Oleh; Ibnu Hafif Al-Irsyadi
google image |
Hal ini sangat didukung dengan kondisi Indonesia yang seakan menganjurkan rakyatnya untuk berpikir praktis. Lihat saja iklan-iklan di televisi maupun di jalanan, semuanya seakan berkata, “kalau ada yang mudah mengapa harus susah.” Belum lagi perjalanan politik bangsa yang dipenuhi dengan adegan membayar dan terpilih, sangat mudah untuk sanggup berkuasa.
Tidak berhenti disitu, praktisisme bahkan sudah menjalar ke dunia pendidikan. Sudah menjadi diam-diam umum, ujian nasional yang seharusnya menjadi tolak ukur kesuksesan siswa, malah menjadi ajang tunjuk kehebatan suatu instansi pendidikan.
Bayangkan seorang guru rela membeli kunci balasan demi meluluskan seluruh anak muridnya. Bukan hanya guru, di beberapa daerah malah kepala sekolah yang turun tangan. Alasanyannya klise, menjaga wibawa sekolah, guru, bahkan murid itu sendiri. Sangat praktis, mencar ilmu bertahun-tahun dan lulus hanya dengan susunan karakter yang ditulis dalam secarik kertas kecil untuk menjawab ujian. Betapa mudahnya untuk lulus. Yang tidak sekolah pun sanggup melakukannya.
Lucu memang, tapi begitulah faktanya. Praktisisme menjadi jalan hidup lebih banyak didominasi masyarakat modern, terkhusus Indonesia. Padahal dalam dunia yang sudah berumur ini, tidak ada yang praktis. Semua butuh proses, semuanya perlu kepada perjuangan. Sesuatu yang didapatkan dengan instan akan cepat hilang, begitulah aturan alam.
Allah membuat dunia bukan sehari, namun selama enam hari. Walaupun Dia sanggup menciptakannya dalam sekejap mata, Kun fayakun! Tanya kenapa? Proses. Muhammad Saw. diutus menjadi Rasul sesudah berumur 40 tahun dan berdakwah selama kurang lebih 23 tahun. Kenapa tidak pribadi saja diangkat ketika masih lebih muda dan lebih segar, kan waktu berdakwahnya jadi lebih banyak? Tanya kenapa? Proses.
Proses yang panjang inilah yang menjadi salah satu modal kesuksesan Rasulullah dalam berdakwah. Buktinya berkat proses tersebut, Islam bertahan sampai detik ini dan menyebar hampir diseluruh permukaan bumi.

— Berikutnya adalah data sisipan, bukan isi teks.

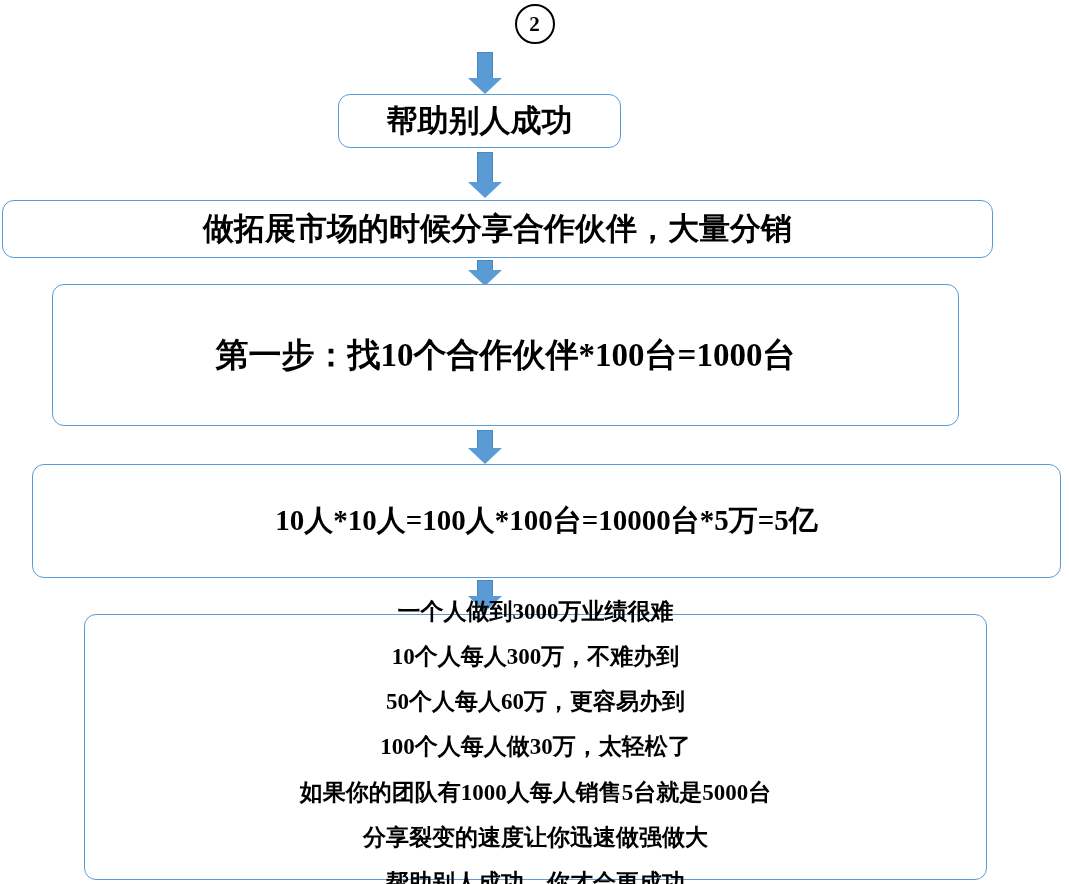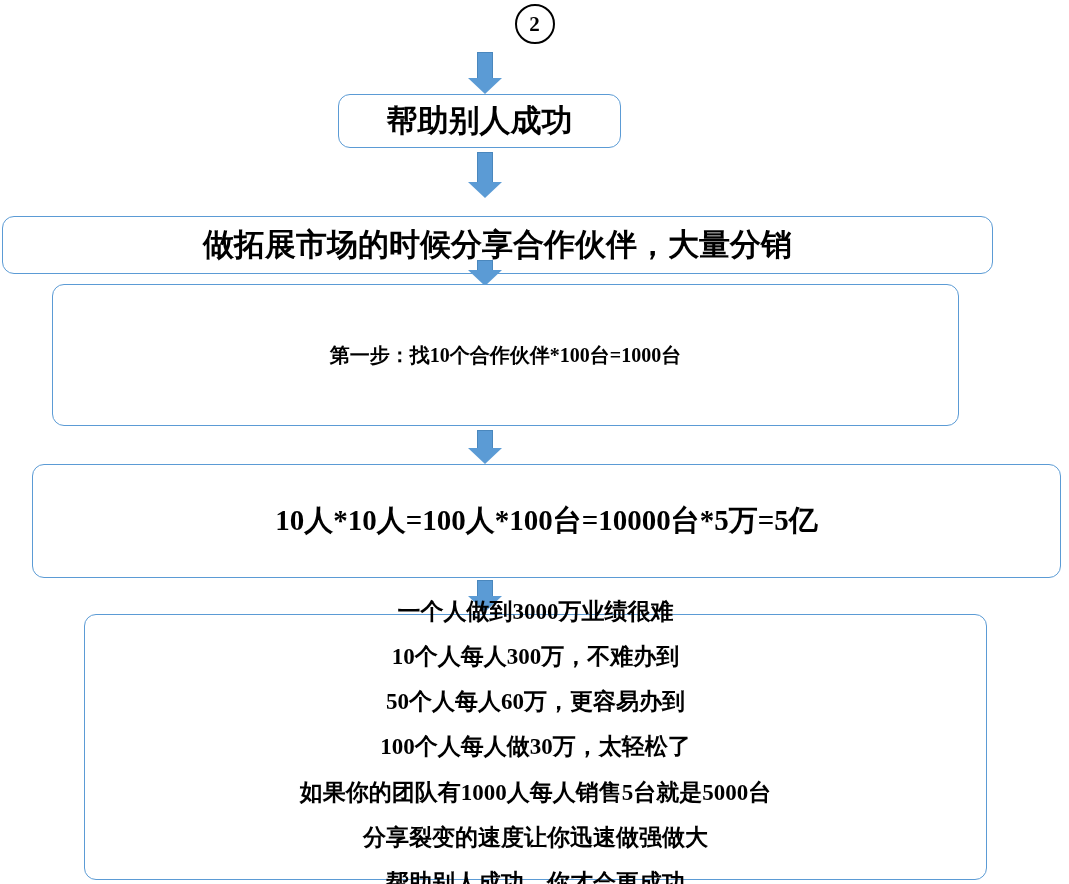--- a/index.html
+++ b/index.html
@@ -95,7 +95,7 @@
   #box-market   { left: 338px; top: 94px;  width: 283px; height: 54px; }
   #box-market .line { font-size: 31px; }
 
-  #box-share    { left: 2px;   top: 216px; width: 991px; height: 58px; }
+  #box-share    { left: 2px;   top: 200px; width: 991px; height: 58px; }
   #box-share .line { font-size: 31px; }
 
   #box-step1    { left: 52px;  top: 284px; width: 907px; height: 142px; gap: 8px; }

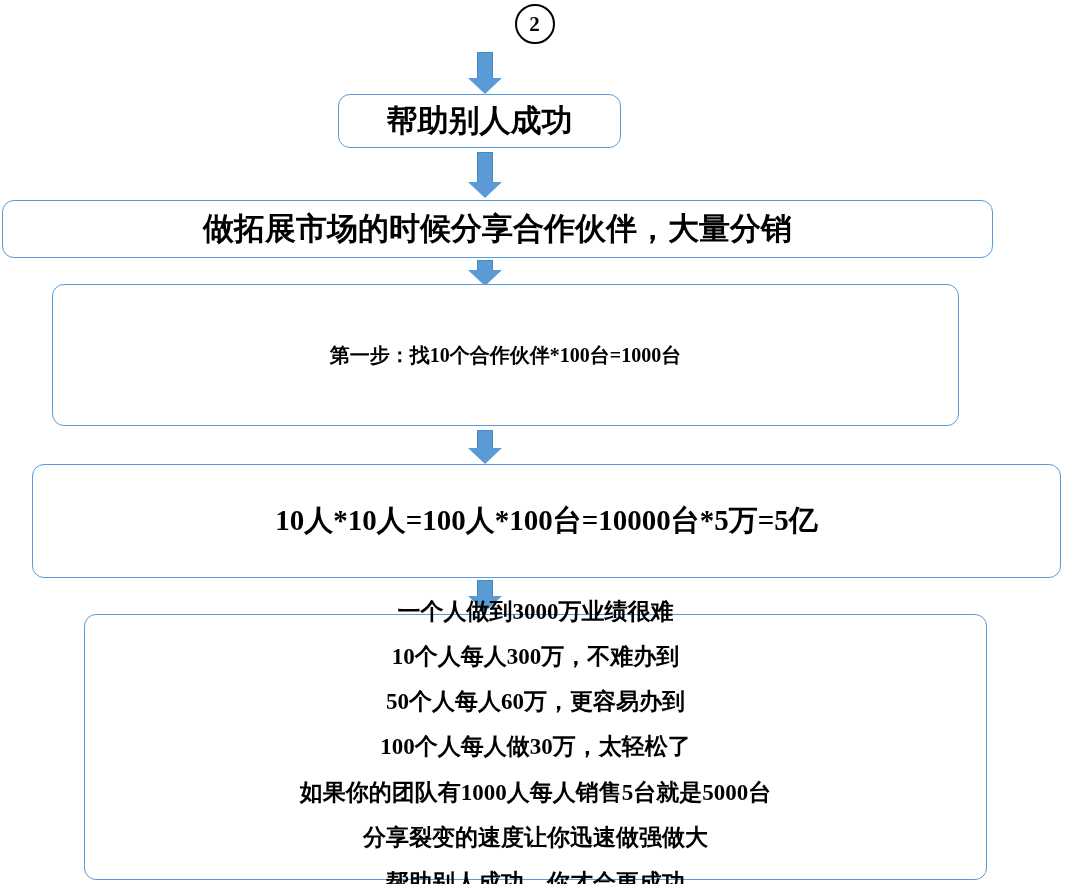--- a/index.html
+++ b/index.html
@@ -99,7 +99,7 @@
   #box-share .line { font-size: 31px; }
 
   #box-step1    { left: 52px;  top: 284px; width: 907px; height: 142px; gap: 8px; }
-  #box-step1 .line { font-size: 20px; }
+  #box-step1 .line { font-size: 33px; }
 
   #box-step2    { left: 32px;  top: 464px; width: 1029px; height: 114px; gap: 6px; }
   #box-step2 .line { font-size: 29px; }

Mau jadi apa jikalau semua sanggup didapatkan dengan praktis? Manusia akan berjalan dalam kelemahan, alasannya tidak ada proses jatuh ketika batita dulu. Islam akan hilang dimakan jaman. Bahkan goresan pena ini tidak akan ada, alasannya insan jadi malas menulis, sehingga karakter dan angka tidak pernah ditemukan. Mereka lebih suka berbicara, kan lebih praktis, untuk apa menulis.
Dan jikalau begitu, maka aturan alam akan menghancurkan umat manusia.
Sebenarnya ada manfaat dari hal yang praktis, yaitu kehancuran yang instan. Silahkan mencoba dan selamat menikmati praktisnya kebinasaan. Intinya, mau mudah dan hancur atau menikmati proses dan tersenyum di akhir. Ya menyerupai fase kepomong bagi kupu-kupu, jikalau ia keluar sebelum waktunya ia akan mati beberapa sentimeter dari kepompong tersebut. Tidak percaya? Coba saja sendiri di rumah.